Further, there are many sectors in India, which are still in their nascent stage and require financial security and the panel has also recommended many sectors including IP services in telecom, broadcasting carriage services, uplinking and down linking of non-news and current affairs and TV channels, printing among others for 100 per cent FDI under automatic route.  

The CNX Nifty is currently trading at 5,586.60, down by 81.05 points or 1.43% after trading in a range of 5,640.00 and 5,582.90. There were 5 stocks advancing against 45 declines on the index.

The top gainers of the Nifty were Tata Power up by 1.41%, Lupin up by 0.97%, Sun Pharma up by 0.69%, HCL Tech up by 0.37% and NTPC up by 0.28%. On the flip side, JP Associate down by 11.36%, DLF down by 7.79%, Ranbaxy Laboratories down by 6.41%, Cairn India down by 5.33% and Kotak Bank down by 4.18% were the major losers on the index.

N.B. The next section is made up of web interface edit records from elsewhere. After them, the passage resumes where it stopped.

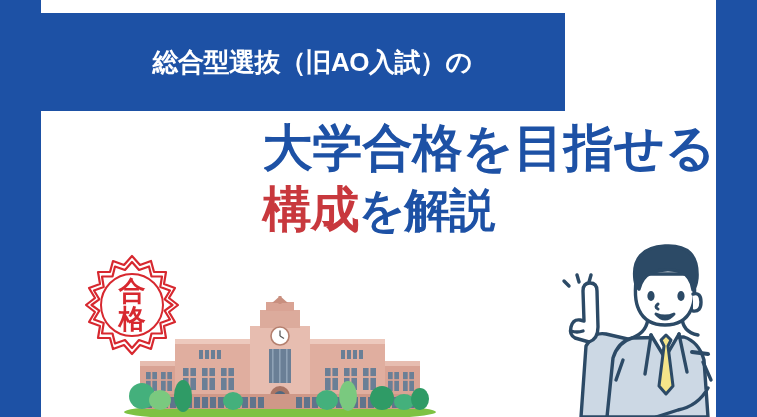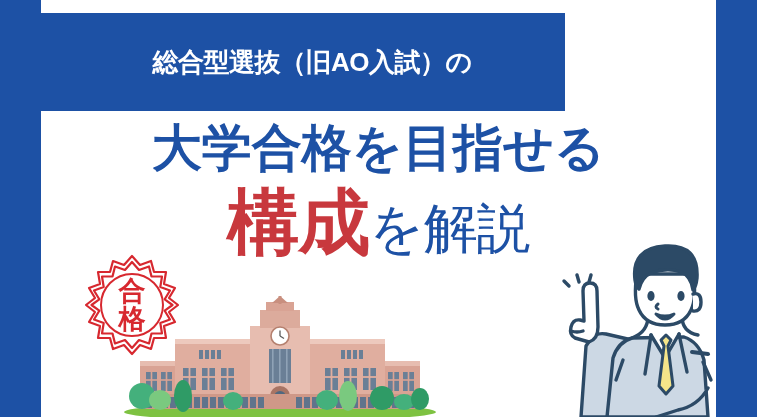--- a/index.html
+++ b/index.html
@@ -68,6 +68,7 @@
     line-height: 1.12;
     letter-spacing: 0px;
     white-space: nowrap;
+    text-align: right;
   }
   #headline-line2 {
     line-height: 1.12;

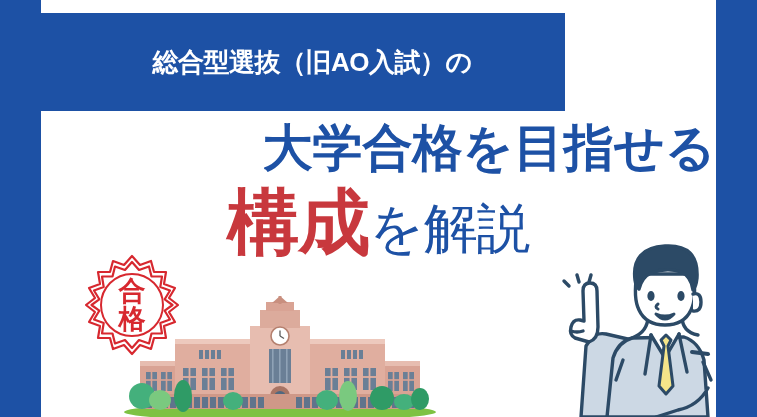--- a/index.html
+++ b/index.html
@@ -78,7 +78,7 @@
   .kw-red {
     color: #c8383d;
     font-weight: bold;
-    font-size: 72px;
+    font-size: 49px;
     letter-spacing: -1px;
   }
   .kw-blue {

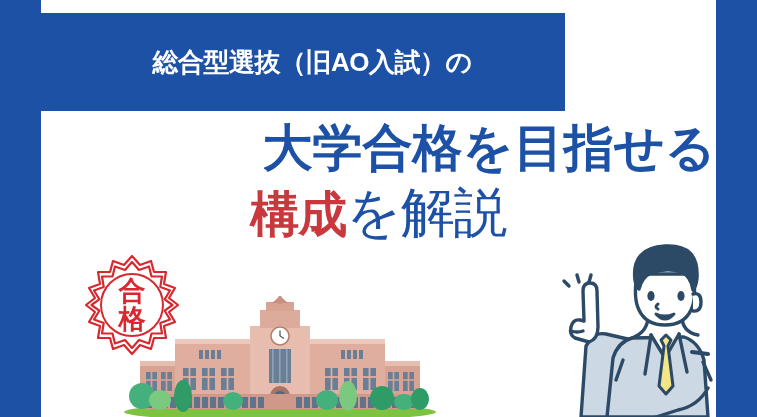--- a/index.html
+++ b/index.html
@@ -83,8 +83,8 @@
   }
   .kw-blue {
     color: #1d51a5;
-    font-weight: normal;
-    font-size: 54px;
+    font-weight: bold;
+    font-size: 46px;
     letter-spacing: -1px;
   }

Most of the Asian equity indices were trading in red; Shanghai Composite tumbled 5.30%, Hang Seng declined 2.22%, Jakarta Composite slipped 1.69%, KLSE Composite dropped 0.97%, Nikkei 225 contracted 1.26%, Straits Times decreased 1.29%, KOSPI Composite dropped 1.31% and Taiwan Weighted was down by 0.45%.

The European markets were trading in red; France’s CAC 40 was down 1.17%, Germany’s DAX lost 1.33% and the United Kingdom’s FTSE 100 edged higher by 1.55%.